Your answer must be the full listing, word for word, with no images in it.
* * * * * * *
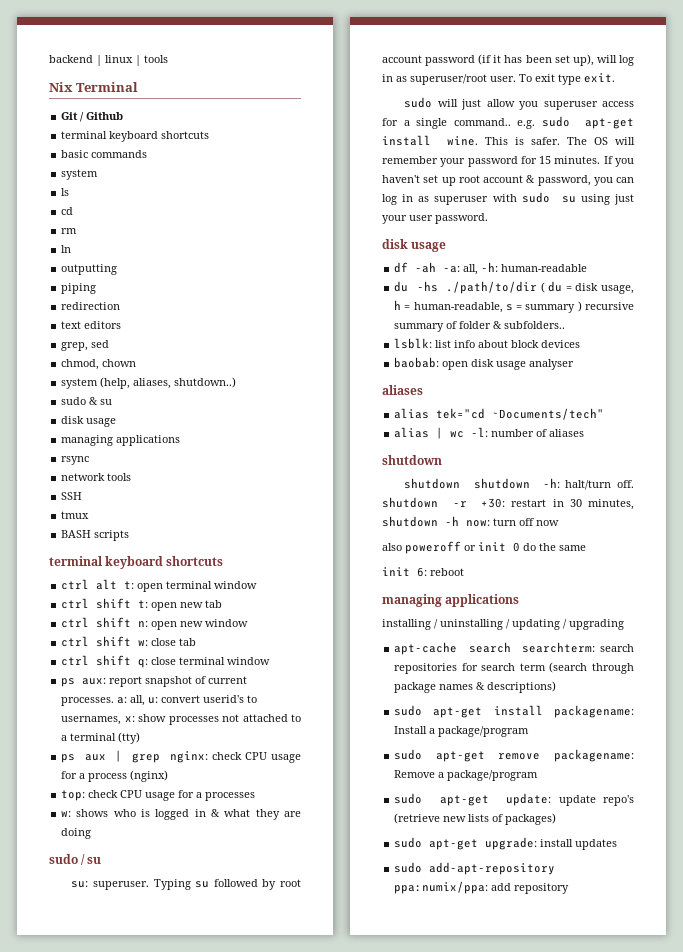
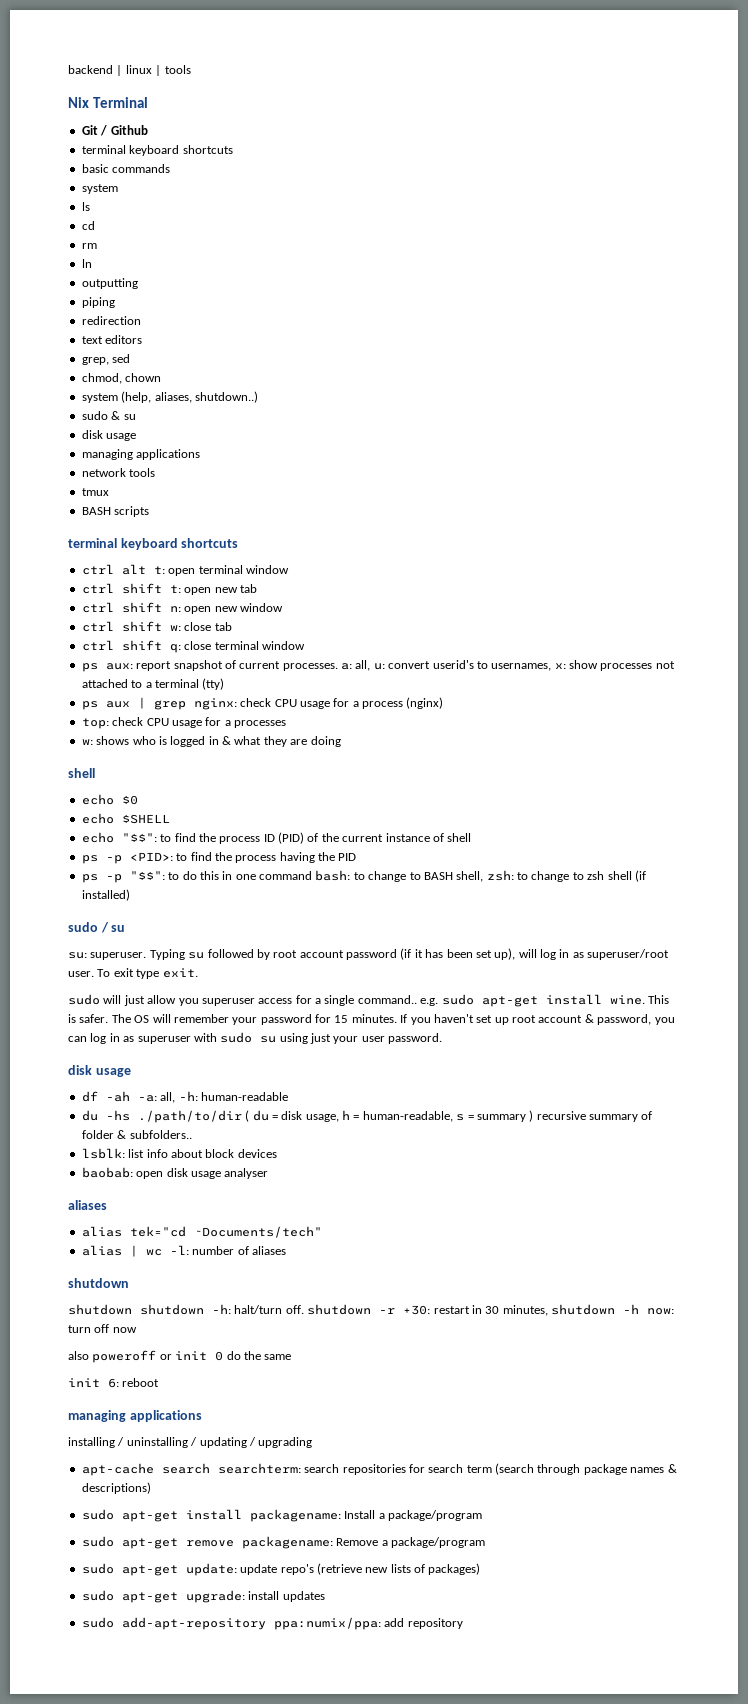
- rsync
- SSH
  w: shows who is logged in & what they are doing
+ shell
+ echo $0
+ echo $SHELL
+ echo "$$": to find the process ID (PID) of the current instance of shell
+ ps -p <PID>: to find the process having the PID
+ ps -p "$$": to do this in one command bash: to change to BASH shell, zsh: to change to zsh shell (if installed)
* * * * * * *
_SOLUTION FOR THIS PROBLEM_
- rsync
- SSH
  w: shows who is logged in & what they are doing
+ shell
+ echo $0
+ echo $SHELL
+ echo "$$": to find the process ID (PID) of the current instance of shell
+ ps -p <PID>: to find the process having the PID
+ ps -p "$$": to do this in one command bash: to change to BASH shell, zsh: to change to zsh shell (if installed)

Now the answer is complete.